There are multiple variations of the hierarchical predictive coding model of depression, which emphasise different features of depression and go into varying levels of detail. However, there is a high degree of overlap between the models, in the sense that they all involve an increased influence of prior expectations on cognitive as well as interoceptive processes. It has been argued that predictive coding models are particularly applicable to depression, as the core symptoms seem to be centred on expecting negative events to occur with high likelihood as well as positive events with low likelihood (Kube and Rozenkrantz, 2020). Understanding how these prior expectations can be altered therefore seems to be a crucial component of understanding the core mechanisms underlying depression and developing novel treatments (Kube and Rozenkrantz, 2020). Others have emphasised the importance of estimating uncertainty in predictive coding models, and that an inability to reduce uncertainty seems to be particularly related to anxiety and depressive symptoms, whereas reducing uncertainty is related to positive emotions (Clark et al., 2018). Another view puts the emphasis on aberrant interceptive predictions (Barrett et al., 2007). Here it is argued that there is a deficit in minimising prediction errors in the limbic system as a result of prolonged stress, which in time generates false interoceptive predictions about autonomic, metabolic and immunological requirements. In other words, these predictions generate false stress responses, effectively dysregulating the hypothalamic–pituitary–adrenal (HPA)-axis. Sickness behaviour and negative affect are subsequently used by the body to reduce energy expenditure, which overtime results in depression. Thus, depression is viewed here as a perturbation in energy regulation and interoceptive inference, that is, the prediction errors and associated precision (Barrett et al., 2016).

Other models focus on reward learning. Here depressed brains are characterised by a hierarchical structure of depressive beliefs, producing a consistent negative bias. This bias leads to oversampling the environment to confirm these negative expectations (Chekroud, 2015). In similar vein, depression has been argued to reflect impaired reward-approach behaviours, as a result of having prior beliefs reflecting positive outcomes being unlikely (Joffily and Coricelli, 2013). These views echo earlier affective bias accounts (Harmer et al., 2009), although these earlier accounts emphasise changes in the sensory input rather than prior predictions. Recently, a predictive coding perspective has integrated cognitive immunisation, the tendency to reappraise evidence that disconfirms negative views about oneself, with overgeneralisation of negative feedback (Kube and Rozenkrantz, 2020), suggesting that these can be understood as overly strong negative prior expectations suppressing positively valenced prediction errors and exaggerated signalling of negatively valenced prediction errors (Kube and Rozenkrantz, 2020).
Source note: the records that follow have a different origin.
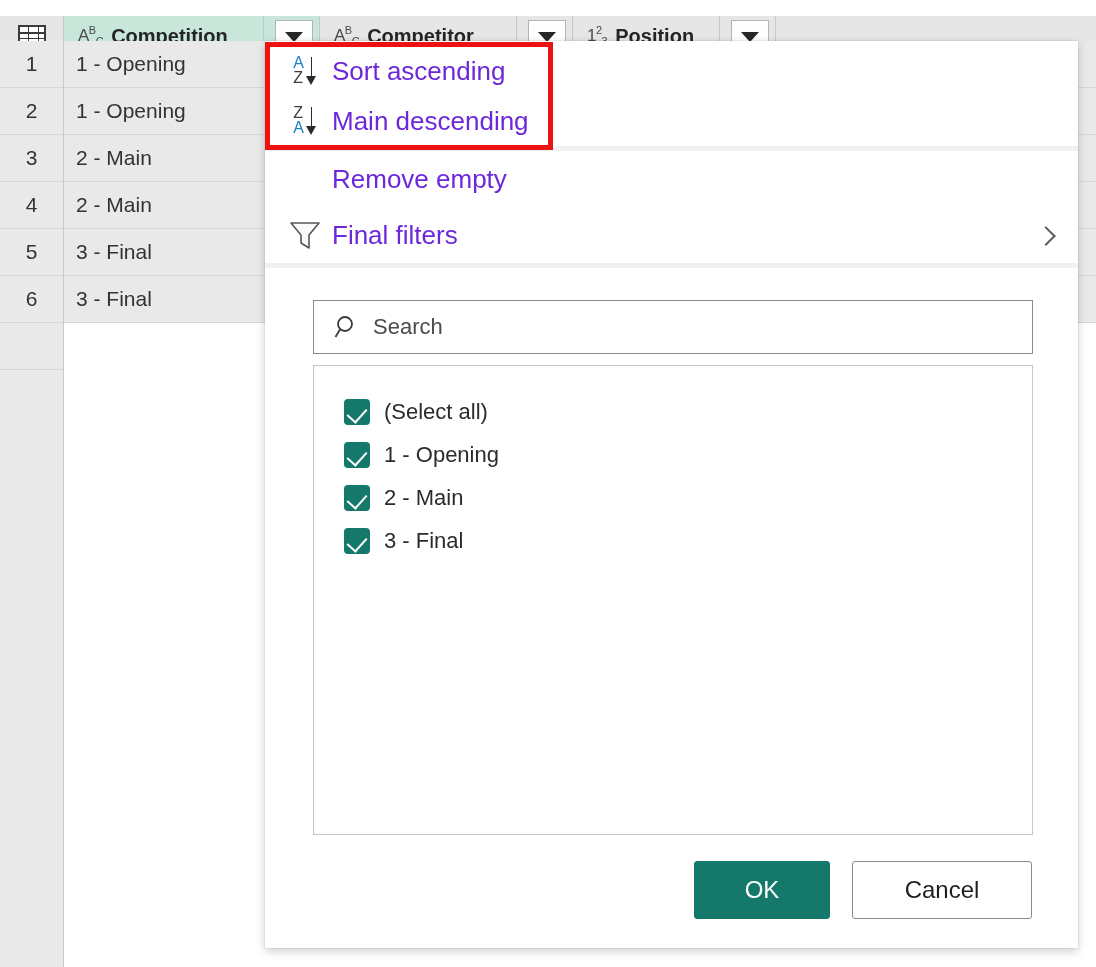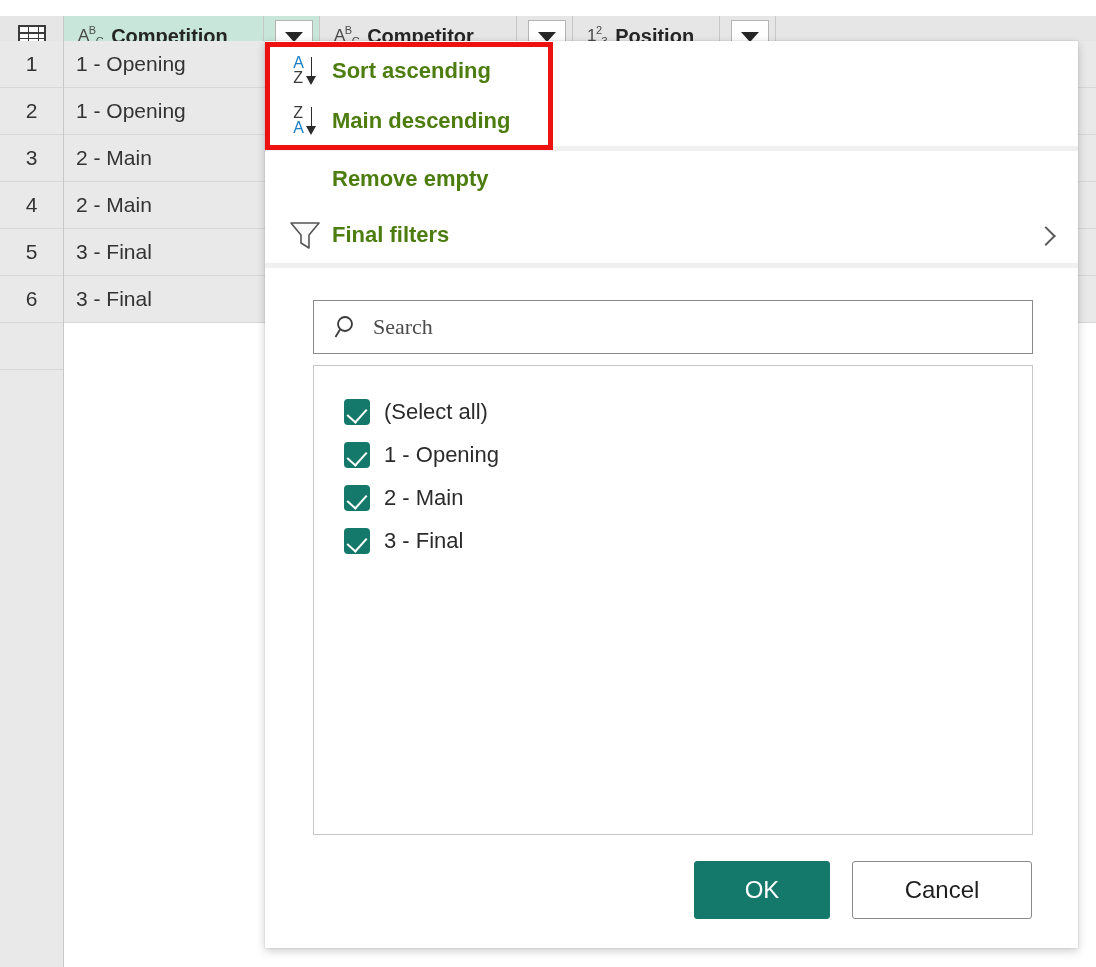--- a/index.html
+++ b/index.html
@@ -89,7 +89,7 @@
     width:54px; display:flex; align-items:center; justify-content:center; flex:none;
   }
   .menu-item .mi-label {
-    font-size:22px; color:#4d7c0f; white-space:nowrap;font-weight:bold;
+    font-size:26px; color:#6d28d9; white-space:nowrap;
   }
   .sort-section { padding-top:5px; }
   .sep { height:5px; background:#f0f0f0; }

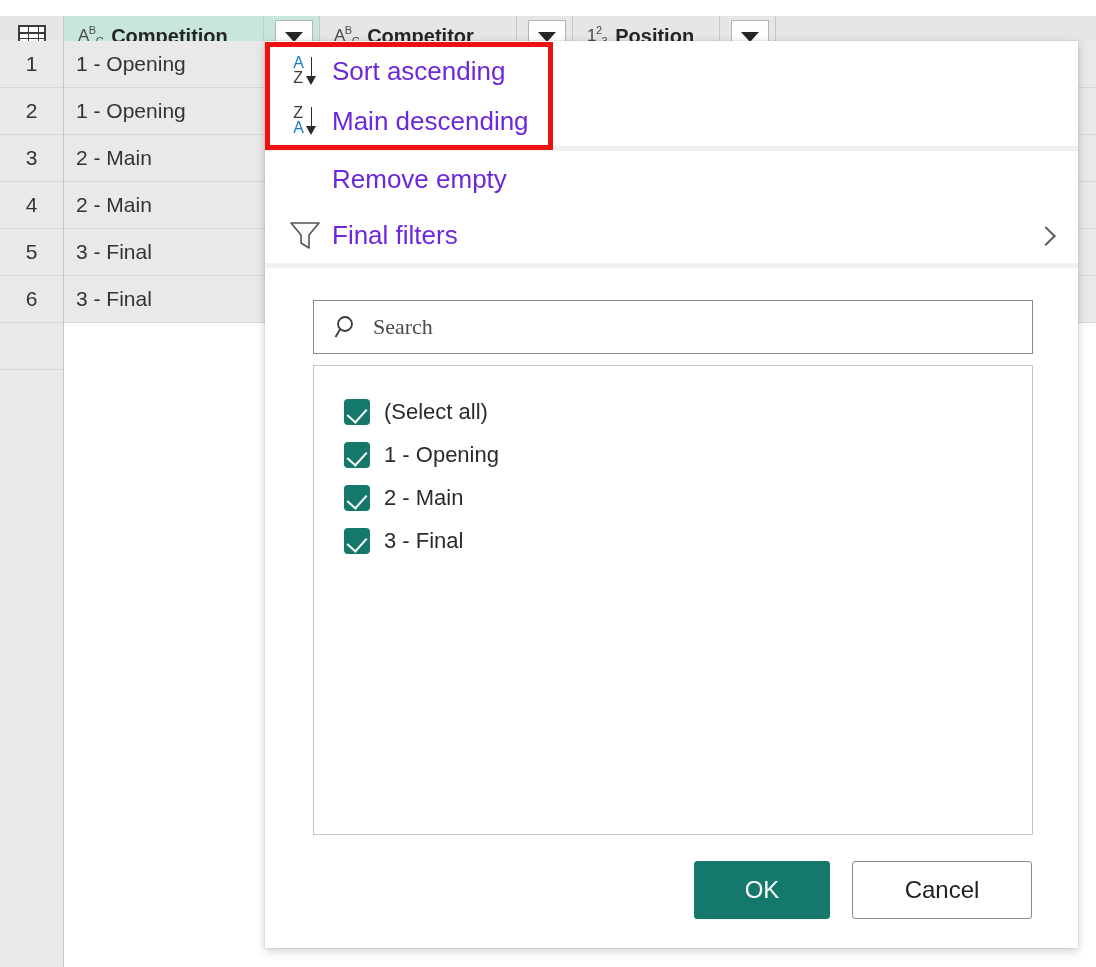--- a/index.html
+++ b/index.html
@@ -128,7 +128,7 @@
   }
 
   
-  .search-wrap { position:absolute; left:48px; top:259px; width:720px; height:54px;font-family:Liberation Serif, serif; }
+  .search-wrap { position:absolute; left:48px; top:259px; width:720px; height:54px; }
   .search-box {
     width:100%; height:100%; border:1px solid #8a8a8a; background:#fff;
     display:flex; align-items:center; padding-left:20px; gap:13px;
Taken together, these models suggest that symptoms of depression can be understood as overly precise prior expectations. These can be valence-specific where an overly strong, negatively valenced prior can cast everything in a negative light, whereas priors regarding positively valenced events can be such that these are not to be expected, thereby blunting reward responses. This maps onto the cognitive inflexibility that plays an important role in depression (Davis and Nolen-Hoeksema, 2000; Houston et al., 2004; Joormann et al., 2011; Remijnse et al., 2009, 2013). That is, an overly precise prior is less resistant to change, and making the priors more flexible might therefore be of therapeutic value (Badcock et al., 2017; Barrett et al., 2016; Edwards and Koob, 2012).

Do psychotomimetics have antidepressant effects by decreasing precision of priors?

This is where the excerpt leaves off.